Microsoft Meets EU Antitrust Deadline
An anonymous reader writes to mention a News.com article, which reports on Microsoft's attempt to meet the EU's requirements in their ongoing antitrust case. The updated documents that Microsoft has delivered, they hope, will put off the leveling of a several-millions-of-dollars-a-day fine against the OS maker. Whether or not the documents have accomplished that task will not be known for several months yet. From the article: "The commission set a deadline of July but delayed it until a court proceeding finished in December, 2004. In July, 2006, the commission fined Microsoft $357.3 million for dragging its feet, on top of a fine of almost $646 million in 2004 for its initial violation. In a statement calling the submission of documents a 'milestone,' Microsoft said it had completed the review and editing of some 100 documents, which number 8,500 pages."
Well, as expected..
Almost a year ago, Microsoft released documents to the EU, which later responded with an epigram similar to, "There is indeed more page volume, but the content is still worthless." As much as I'd like to believe Microsoft is still not contributing to what they were required to do, you can only stretch the English language so far, then the fluff becomes thinner. There may actually be something within those pages this time. Maybe.
Just maybe.
The updated documents that Microsoft has delivered, they hope, will put off the leveling of a several-millions-of-dollars-a-day fine against the OS maker. Whether or not the documents have accomplished that task will not be known for several months yet.

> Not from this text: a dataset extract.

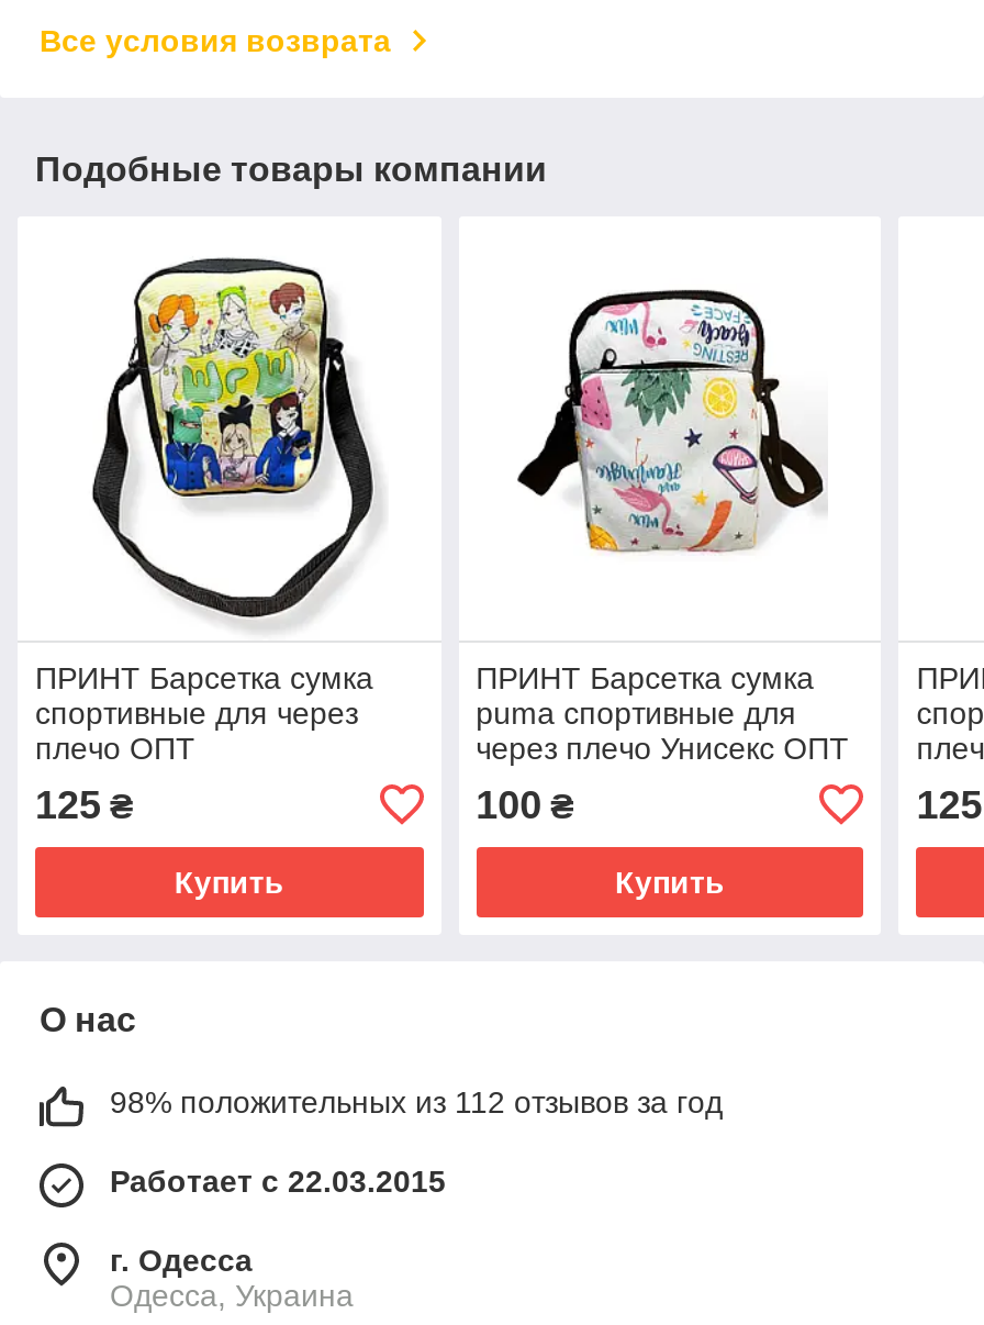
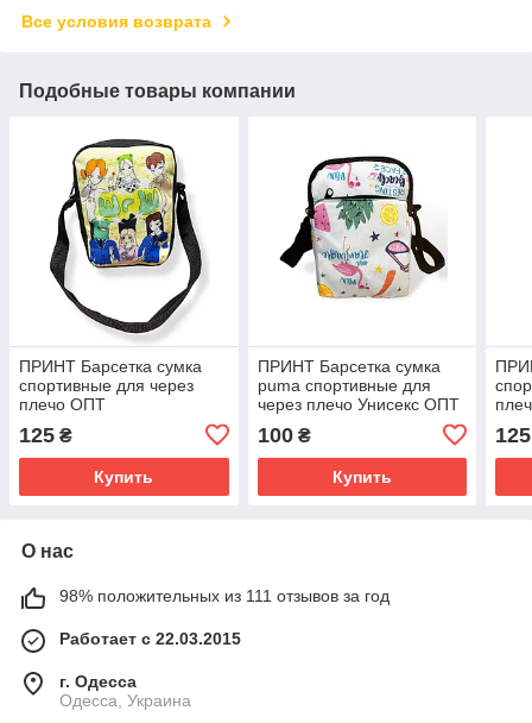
[110,1084,723,1119] 98% положительных из 112 отзывов за год -> [59,586,390,605] 98% положительных из 111 отзывов за год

Being that they have already dragged their feet for years on this, they should be required to pay the fine (or at least a percentage of it) into escrow (which can bear interest for the benefit of the EU citizenry). Once the documentation is judged to have met the requirements of the EU regulators, the money can be returned.
Not sure if it would be possible, but I think it would help dissuade MS from future delay tactics.
Slashdot meets dupe quota. The number of duplicate stories is now 1,000,000. Slashdot spokesman and frequent poster Zonk called it a 'milestone'.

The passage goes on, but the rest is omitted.